- Full-year adjusted pre-tax profit of £1.3mn above £1.1mn forecast
- Strong profit recovery predicted in 2022 buoyed by robust and higher-margin order book
Barnsley-based Billington (BILN:220p), one of the UK's leading structural steel and construction safety solutions specialists, has delivered annual pre-tax profits materially ahead of analyst expectations, albeit the result was £0.4mn lower than in 2020 due to some projects being pushed into 2022, as previously flagged.
More important, the group started the new financial year with a strong order book that will benefit from higher-margin projects.
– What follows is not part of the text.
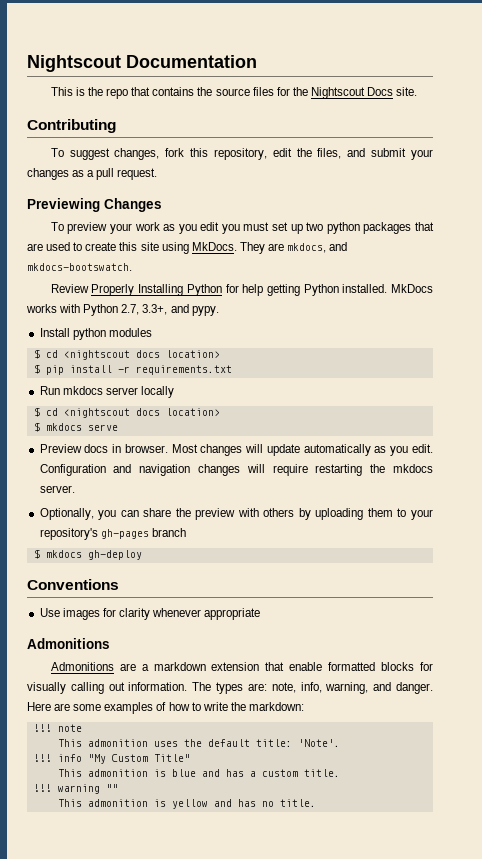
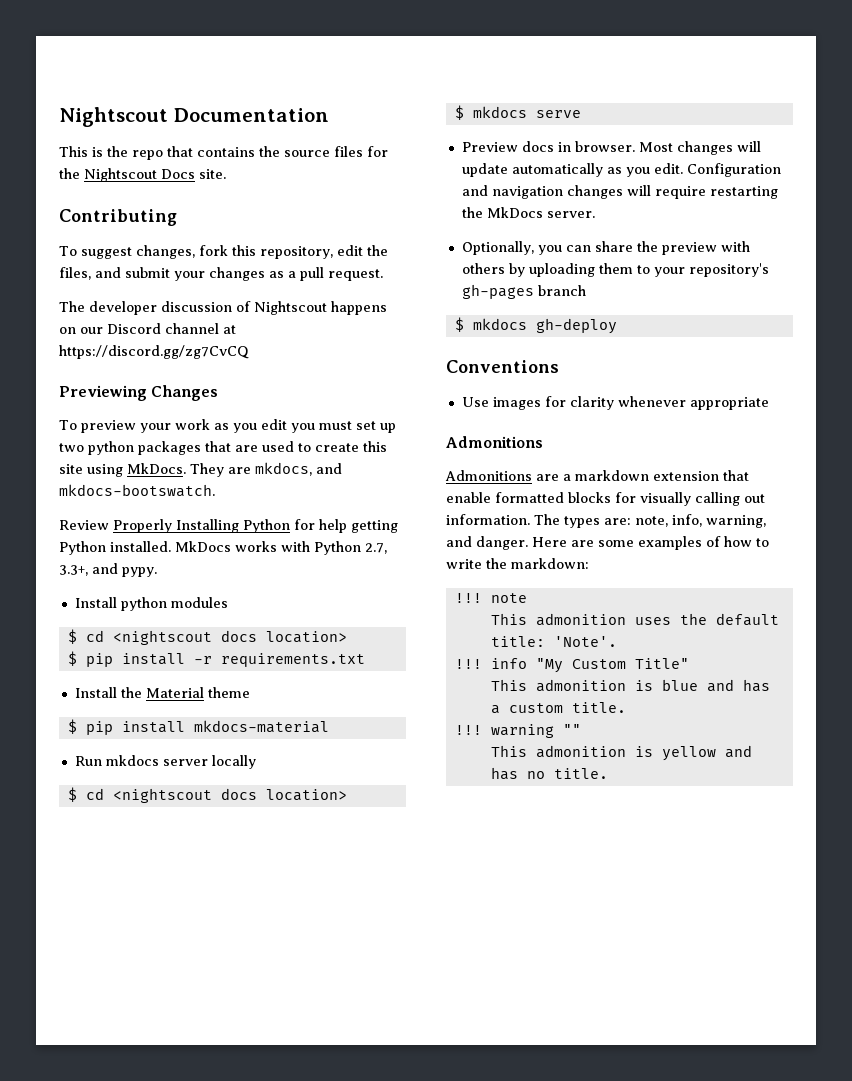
+ The developer discussion of Nightscout happens on our Discord channel at https://discord.gg/zg7CvCQ
+ Install the Material theme
+ $ pip install mkdocs-material
- Configuration and navigation changes will require restarting the mkdocs server.
+ Configuration and navigation changes will require restarting the MkDocs server.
Facilities are running at full capacity and management had the foresight to lock in contract margins by forward purchasing steel and stockpiling raw materials. This explains the £7mn increase in inventories, an astute use of Billington’s heavily asset-backed balance sheet to mitigate the impact of short-term price volatility in some of its primary input costs. The group still retains net cash of £9.4mn (78p a share), which provides financial security to customers.
The directors flag up ongoing improvement in the number and quality of customer enquiries, and a focus on several larger, more complex projects where competition is less intense (both contracted and tendered). Specifically, these are large retail distribution warehouses, data centres, 'Gigafactories', food processing developments, public sector works, rail infrastructure, and a return of some commercial office development projects. At the same time, the competitive landscape has improved due to the exit from the market of less well-capitalised rivals.
So, with the benefit of higher-margin contracts and lower price volatility, house broker WH Ireland forecasts Billington’s structural steel division could lift revenue by 10 per cent to £81.3mn this year and move from break-even to operating profit of £1.6mn. Analysts also expect the group’s smaller but higher-margin safety solutions activities, which offers perimeter-edge protection and fall-prevention systems for hire within the construction industry, to lift operating profit by 9 per cent to £1.4mn on slightly higher revenue of £9mn, a prediction underpinned by a healthy order book.
Bargain Shares Portfolio 2022 | ||||||
Company name | TIDM | Market | Opening offer price 11.02.22 | Latest bid price 26.04.22 | Dividends | Total return |
Tavistock Investments | TAVI | Aim | 4p | 5.5p | 0p | 41.0% |
Vector Capital | VCAP | Aim | 46.6p | 63p | 0p | 35.3% |
Tekcapital | TEK | Aim | 29.15p | 34p | 0p | 16.6% |
H&T | HAT | Aim | 304p | 347p | 0p | 14.1% |
Henry Boot | BOOT | Main | 300p | 324p | 0p | 8.0% |
Billington | BILN | Aim | 214p | 212p | 0p | -0.9% |
Sylvania Platinum | SLP | Aim | 98.4p | 90p | 2.25p | -6.3% |
Conygar | CIC | Aim | 160p | 147p | 0p | -8.1% |
Average | 12.5% | |||||
FTSE All-Share Total Return index | 8,525 | 8,278 | -2.9% | |||
FTSE AIM All-Share Total Return index | 1,258 | 1,192 | -5.2% |
Source: London Stock Exchange
On this basis, expect group pre-tax profit to rebound from £1.3mn to £3mn on 9 per cent higher revenue of £90.3mn, rising to £4mn on revenue of £100mn in 2023 as the benefit of higher-margin business feeds through. Respective earnings per share (EPS) estimates of 19.3p and 25.2p imply the shares are rated on bargain basement cash-adjusted PE ratios of 7.3 and 5.6. Although the group took a rare impairment on a receivable with a prime contractor who entered administration, the directors are in dialogue with the developer to complete the project and recover the £1.1mn outstanding debt.
Trading around the entry point in my 2022 Bargain Shares Portfolio, the shares offer material upside to WH Ireland’s 350p fair value target. Buy.